A search of the car turned up a red-and-black backpack also belonging to Star. It was filled with items Harris-Moore had pilfered since walking away from a Renton group home that April—credit cards, a cell phone, a digital camera, a GPS unit—and a smattering of personal belongings, including a journal with his name inscribed on the inside front cover.

From the camera, investigators would later obtain the now-iconic photo that has been published in newspapers around the world. Taken by himself in what appears to be the woods, Harris-Moore is pictured lying on his back, wearing a black polo shirt with a Mercedes-Benz logo embroidered across the chest and a shit-eating grin across his face.

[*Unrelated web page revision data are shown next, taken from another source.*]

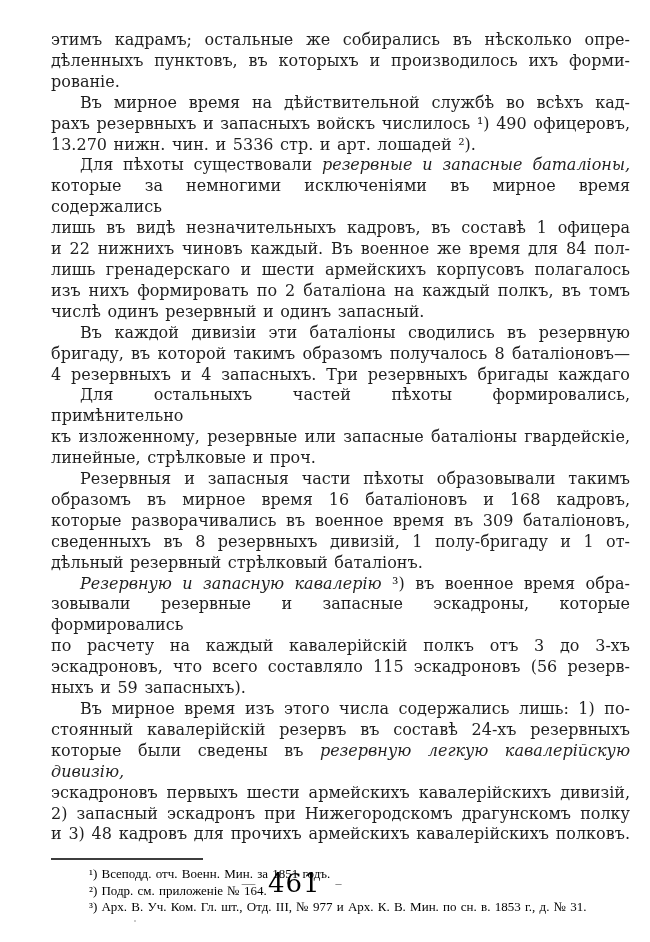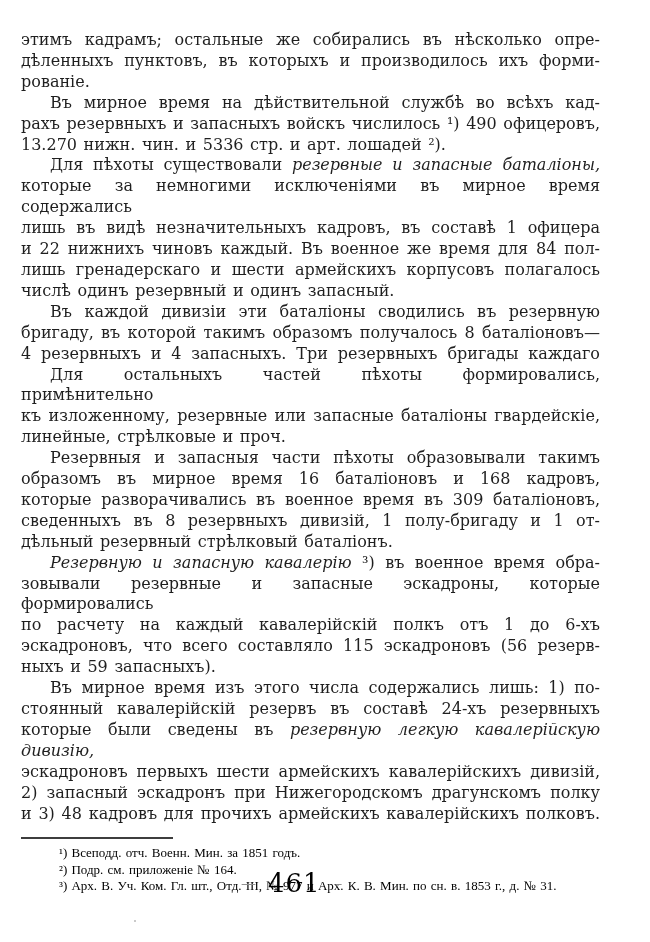"этимъ кадрамъ; остальные же собирались" .text-block { left: 21px -> 51px }
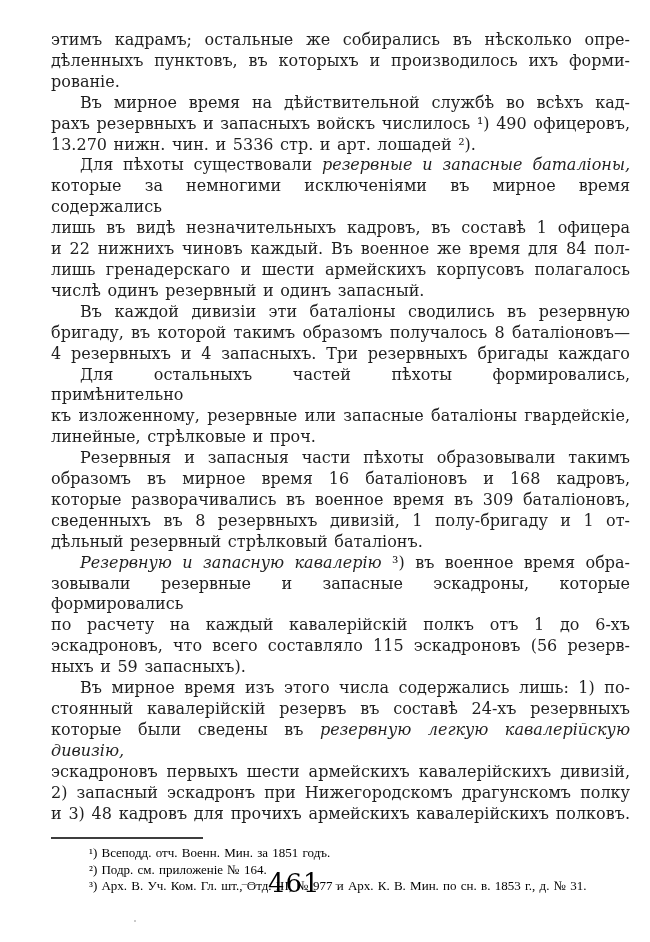"изъ нихъ формировать по 2" div.line { html: none -> <div><span>изъ нихъ формировать по 2 баталіона на каждый полкъ, въ томъ</span></div> }
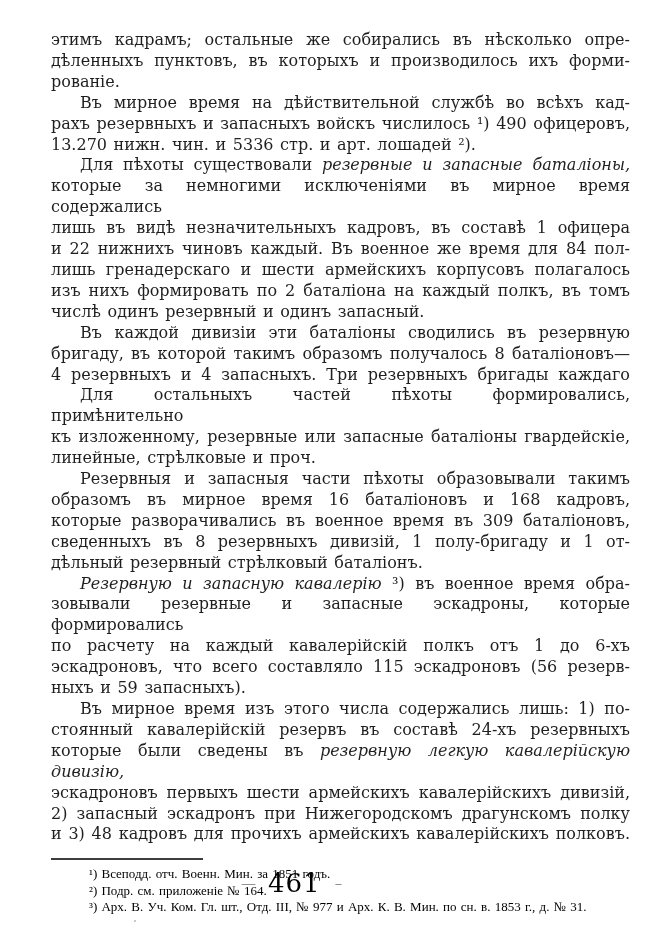"по расчету на каждый кавалерійскій" span { text: 1 до 6-хъ -> 3 до 3-хъ }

"That was how most of the island found out that he was back," says Morgan.

Morgan, 61, has lived on Camano since long before Harris-Moore became a thorn in the collective side of the island's residents. Thirteen years ago, she left Arlington, Wash., in search of new digs. She found Camano, a 40-square-mile island separated from the mainland by the Davis Slough, and promptly fell in love. Her cafe, one of a handful of eateries on the island, is the kind of place where semi-retired residents mix easily with well-heeled vacationers while conversing about topics of import—namely fishing.

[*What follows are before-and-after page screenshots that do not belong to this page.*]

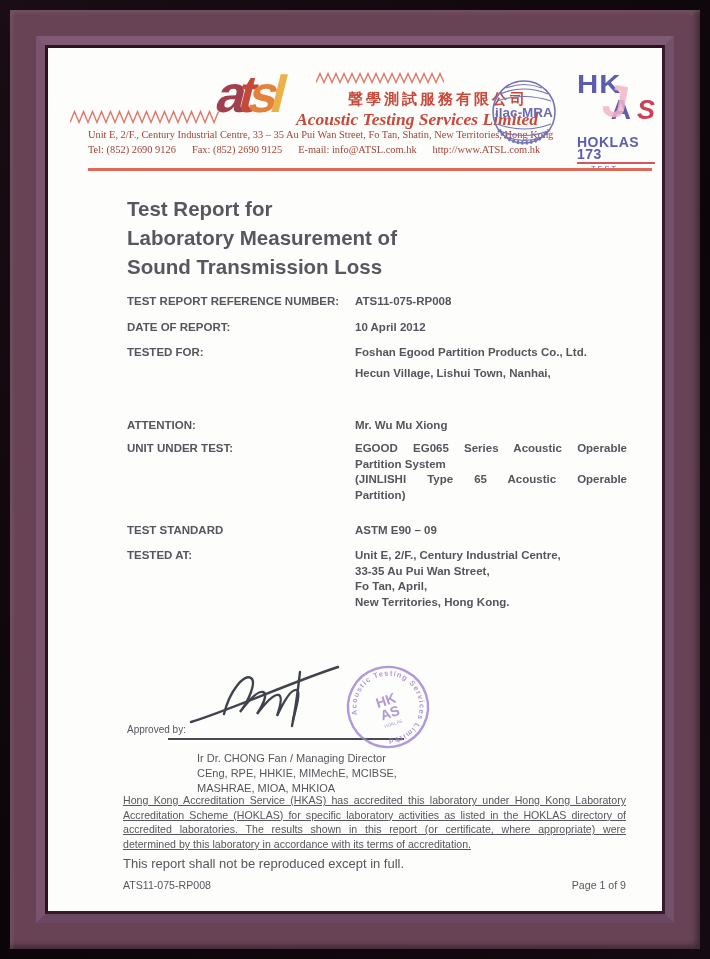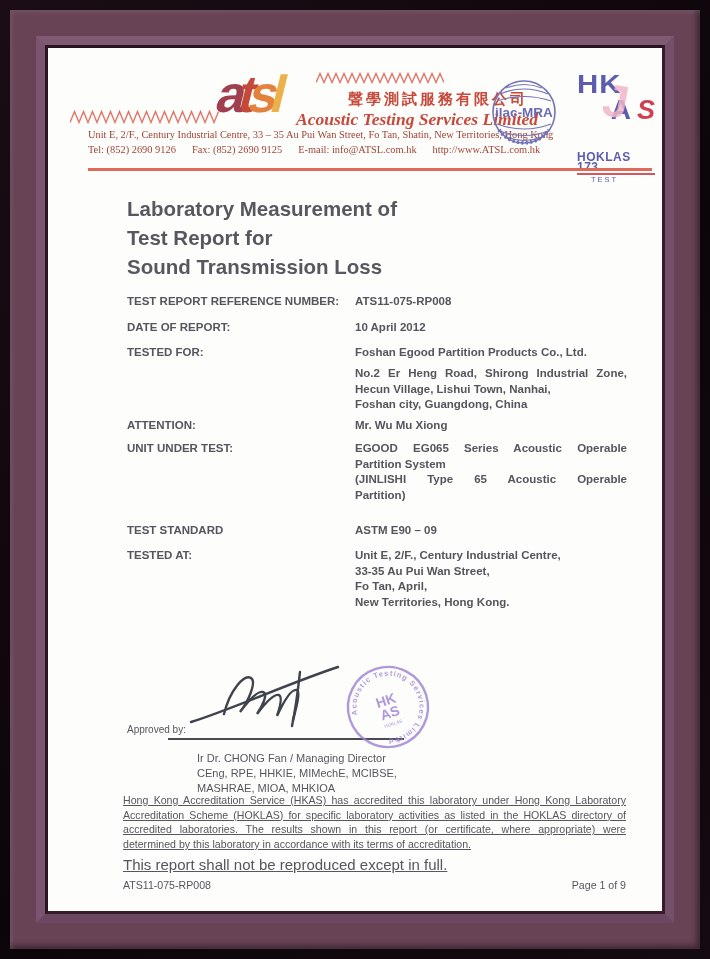"HOKLAS 173" .hkas .hoklas { font-size: 12px -> 14px; margin-top: 24px -> 9px }
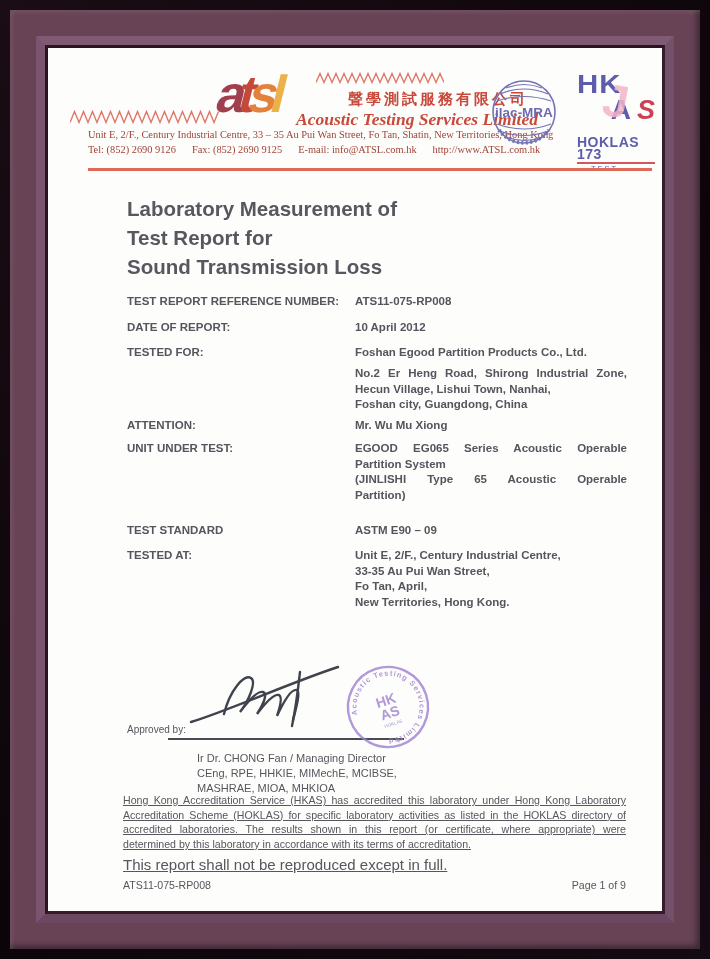"Laboratory Measurement of" div { order: before "Test Report for" -> after "Test Report for" }
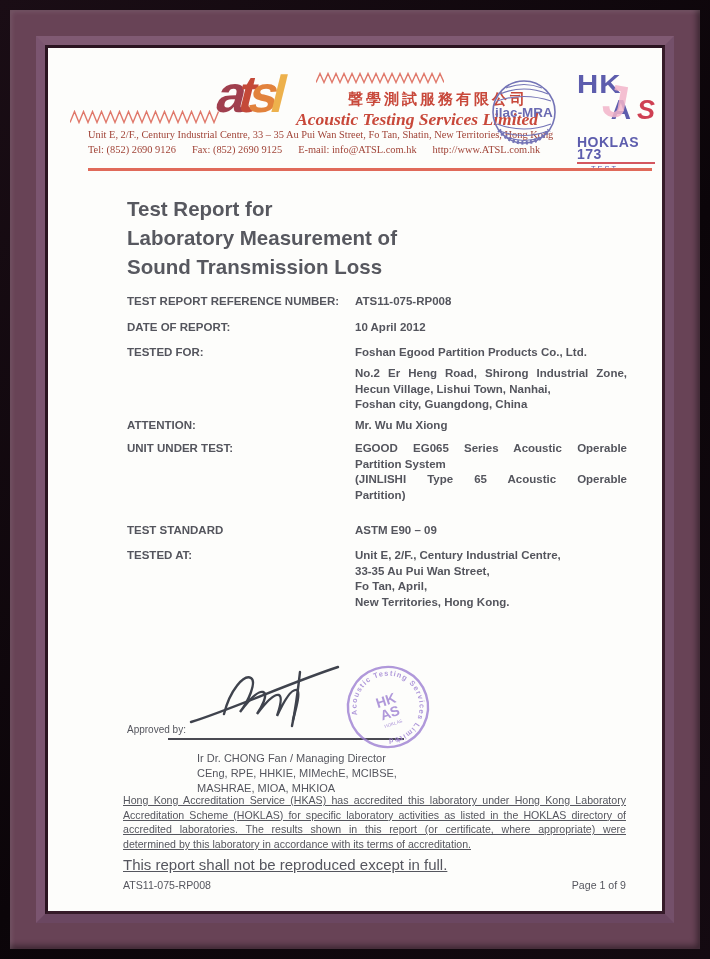"No.2 Er Heng Road, Shirong" div.stretch { html: <div>No.2 Er Heng Road, Shirong Industrial Zone,</div> -> none }
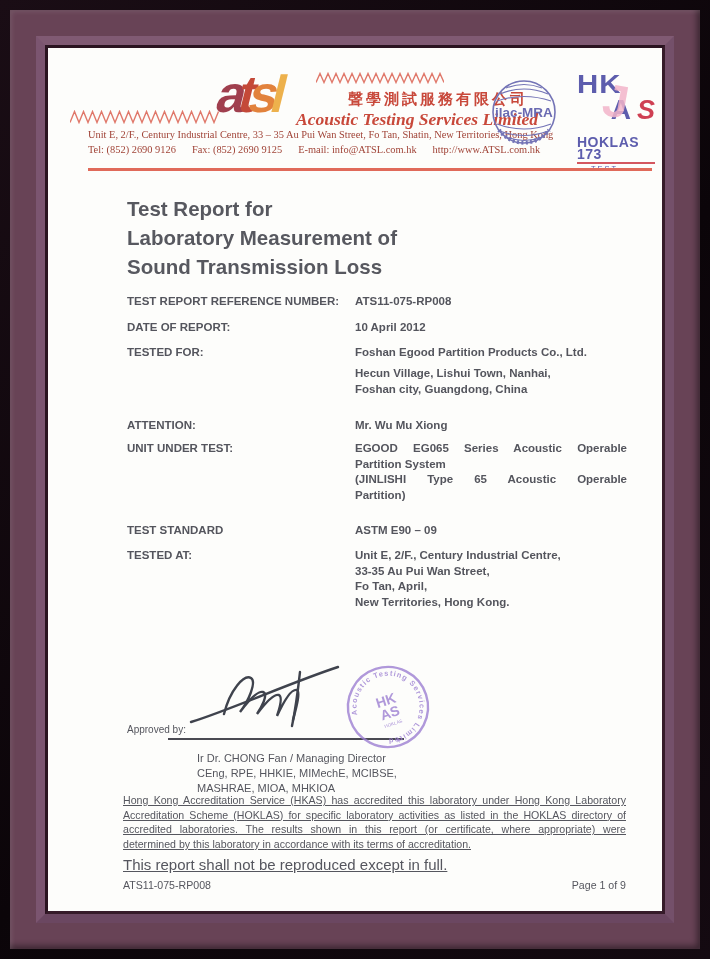"Foshan city, Guangdong, China" div { html: <div>Foshan city, Guangdong, China</div> -> none }
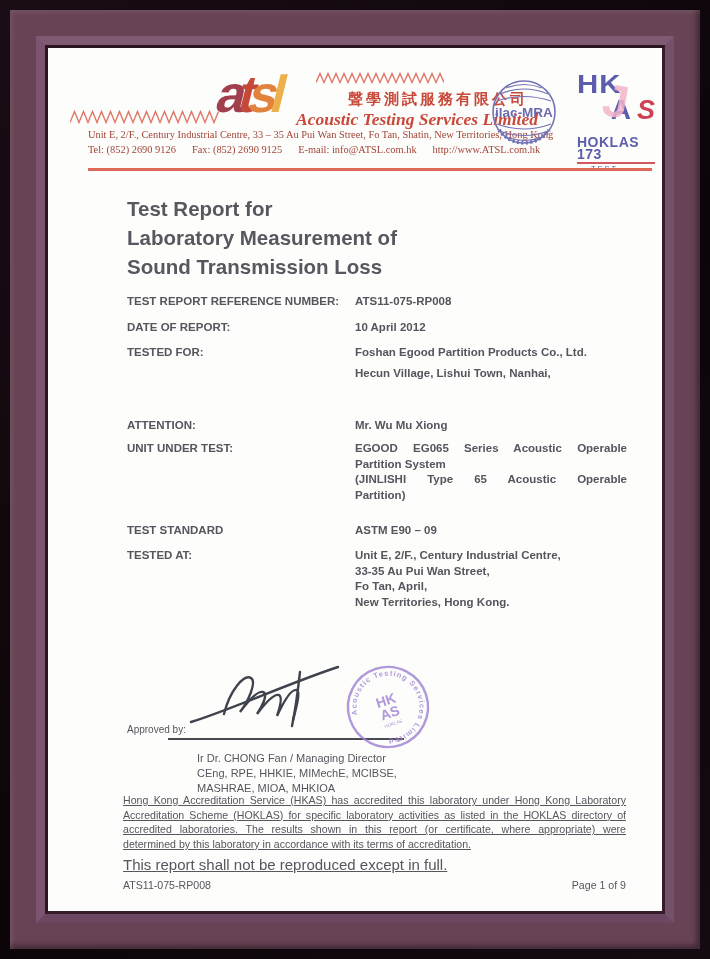"This report shall not be" .note { font-size: 15px -> 13px; text-decoration: underline -> none }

"It's a laid-back, peaceful place," says Morgan. "There's not usually a lot of drama,"

But there have been momentary breaks in the tranquility, many of which have come courtesy of Harris-Moore. While most kids his age are shambling through their freshman year of college, the 18-year-old has become a local legend, much to the displeasure of his hometown's adult population.

At age 16, Harris-Moore was already a prolific, if sloppy, burglar. Facing a felony charge in 2006, he absconded and disappeared into the island's forested wilds. After seven months he was caught, only to escape and disappear again after serving just one year of a three-year sentence—this time through a window of a Renton juvenile-rehabilitation facility.

In the year since his escape, Harris-Moore has officially been named as a suspect in two separate incidents in which the perpetrator stole and then took a joyride in a single-engine airplane, and is rumored to be the culprit in a third. The parallels to another famous teenage fugitive, Frank Abagnale Jr., whose own enthusiasm for impersonating airline pilots was captured in the film Catch Me if You Can, are obvious. As of this writing, Harris-Moore is still at large.